At least one in every two intensive care patient displays Systematic Inflammatory Response Syndrome (SIRS). This clinical picture resembles sepsis but without any identifiable bacterial or fungal infection being present. Until now the exact cause of this syndrome was unknown. Researchers at MedUni Vienna Department of Internal Medicine II have now discovered a possible cause of this "pseudo-sepsis": the immune system mistakes the mitochondria that find their way into the blood following circulatory collapse or cardiac arrest for bacteria and so attacks them. The explanation for this goes back 1.5 billion years and is based on the so-called endosymbiotic theory.
The endosymbiotic theory states that, over the course of evolution, single-celled organisms have joined forces symbiotically to form a higher organism (endosymbionts). In this case, single-celled organisms absorbed bacteria, which then became their mitochondria, also known as the powerhouses of the cells, because it is here that the energy-providing molecule adenosine triphosphate (ATP) is produced.

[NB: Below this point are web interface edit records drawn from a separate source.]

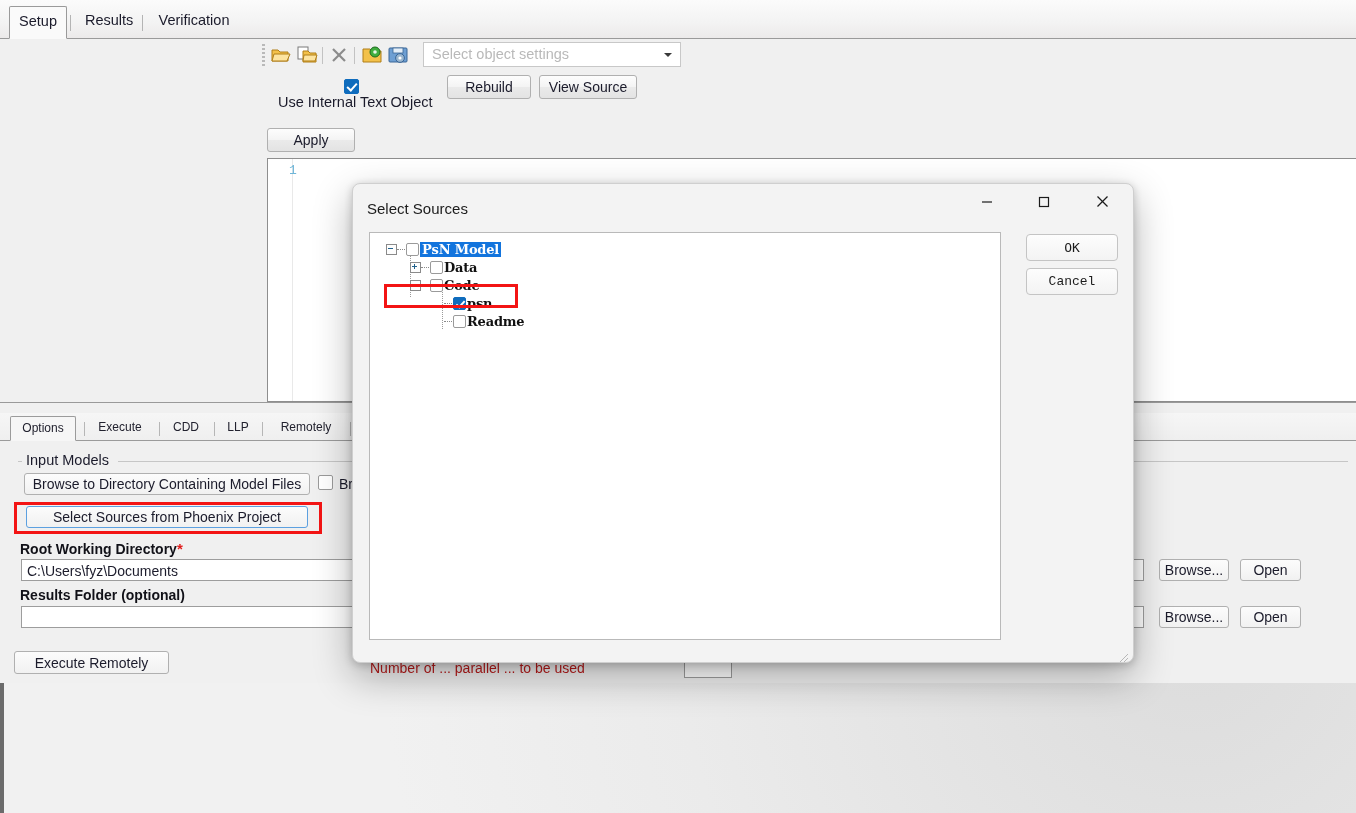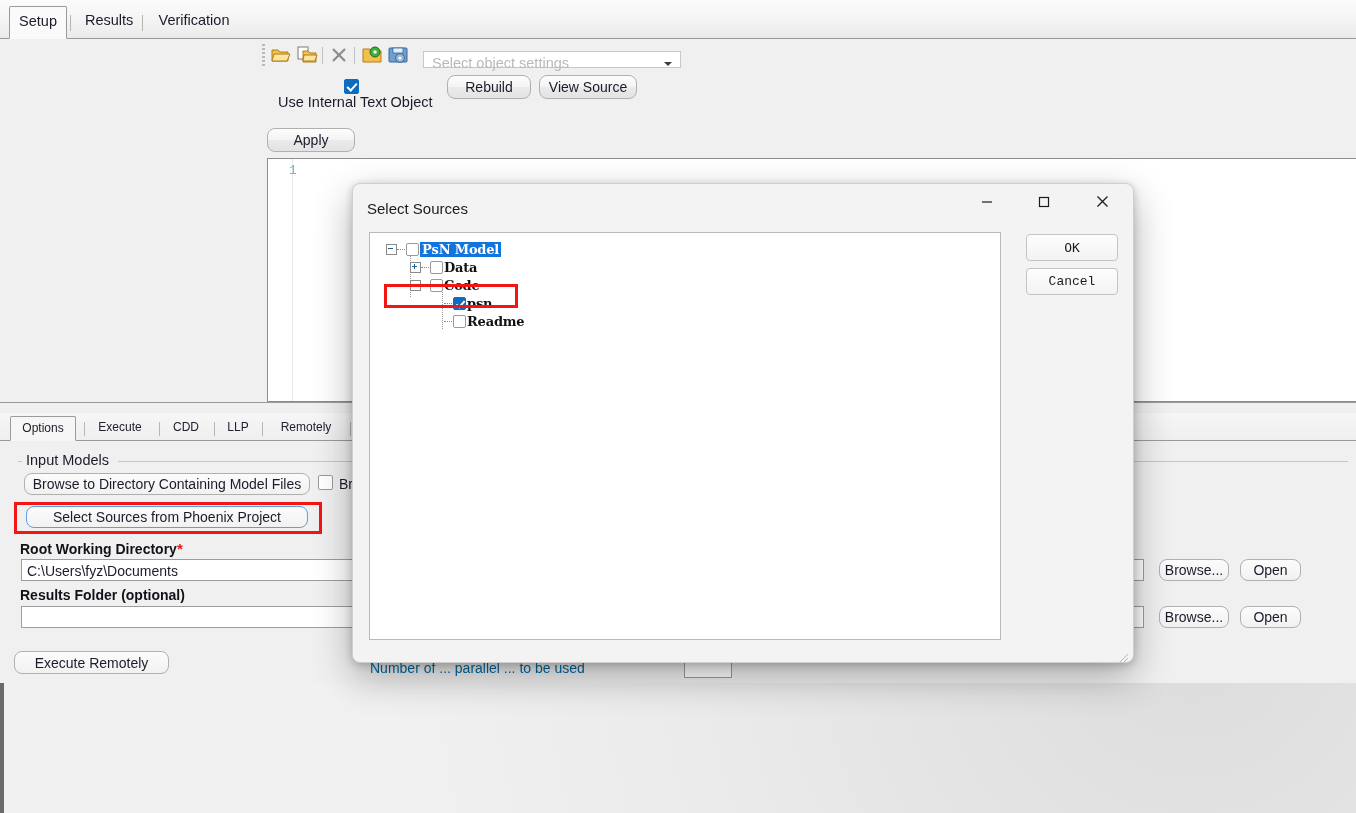"Select object settings" .combo { height: 17px -> 25px; top: 12px -> 3px }
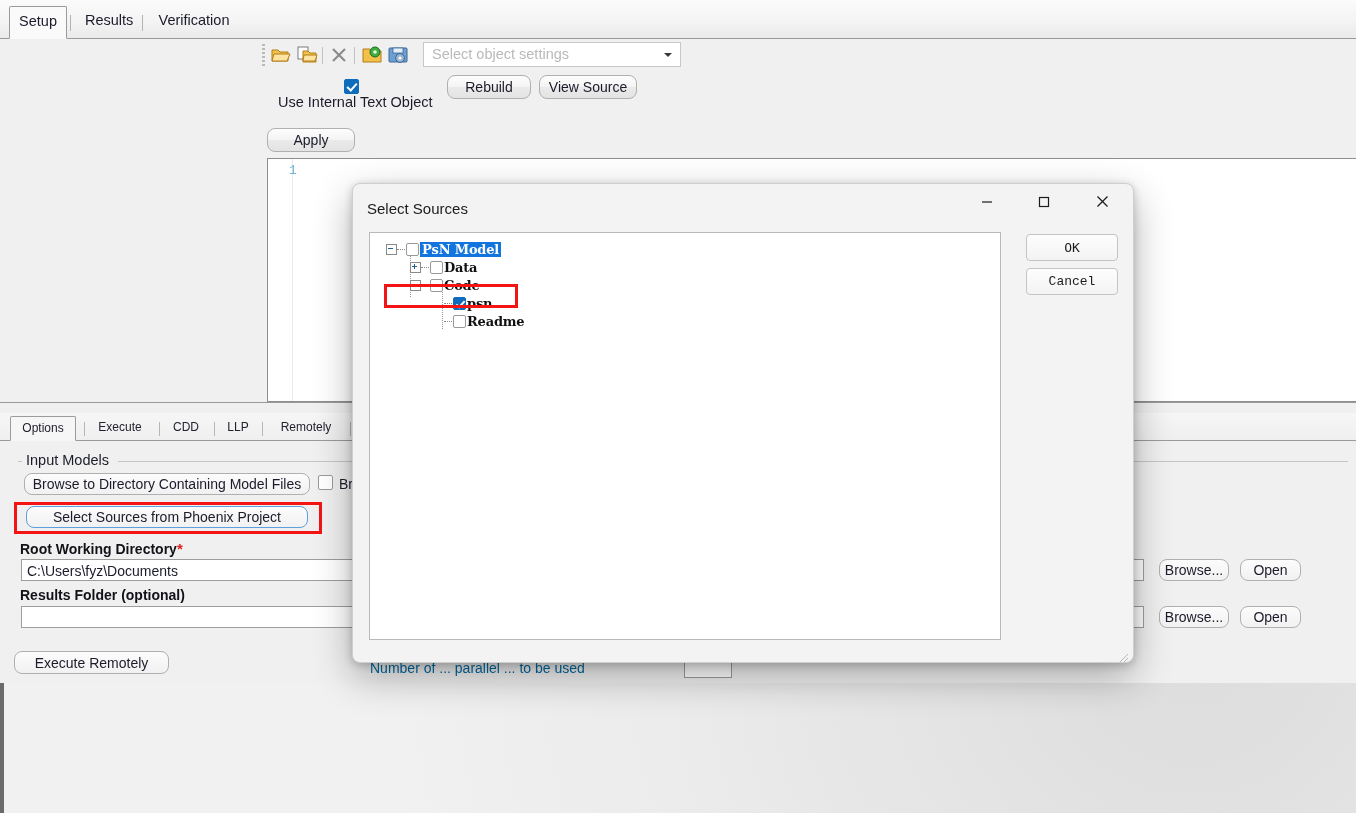"Rebuild" .wbtn { border-radius: 8px -> 3px }
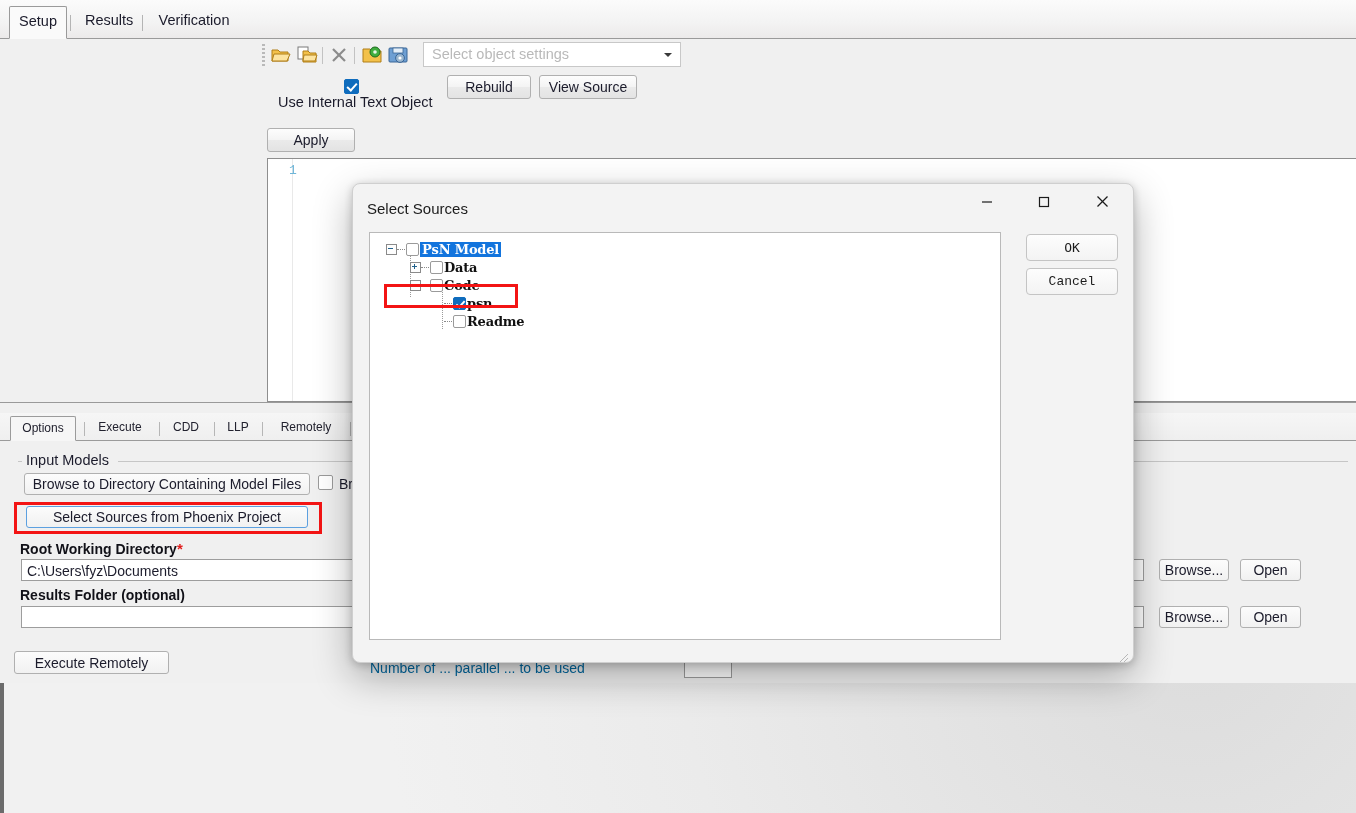"Number of ... parallel ..." .clipped { color: #0369a1 -> #b91c1c }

In the case of Systemic Inflammatory Response Syndrome (SIRS), the results obtained by the MedUni Vienna researchers suggest that the immune system "mistakes" the mitochondria for the bacteria from which they originally arose (since the DNA structure of the mitochondria is the same as that of the bacteria) and so responds to them with an inflammatory reaction. "When patients suffering from shock and organ damage release higher levels of mitochondrial DNA and this bonds to special signal-transmitting molecules, TLR 9 receptors, the risk of organ failure increases and the chances of surviving the disease decrease," explains Walter Speidl of the University Department of Internal Medicine II (cardiology department). Researchers now want to find out whether this "pseudo-sepsis" can be prevented by inhibiting TLR 9 receptors.
The recent study, which has now been published in the leading magazine "Critical Care Medicine", involved 233 patients from the intensive cardiology unit in Vienna General Hospital. The study demonstrated that patients with high plasma levels of mitochondrial DNA and also augmented TLR 9 receptor expression, had a significantly higher mortality risk. Nearly every second intensive care patient is affected by some form of SIRS, which is associated with high mortality. The symptoms include high fever or hypothermia, rapid heart rate and hyperventilation as well as an elevated white blood cell count.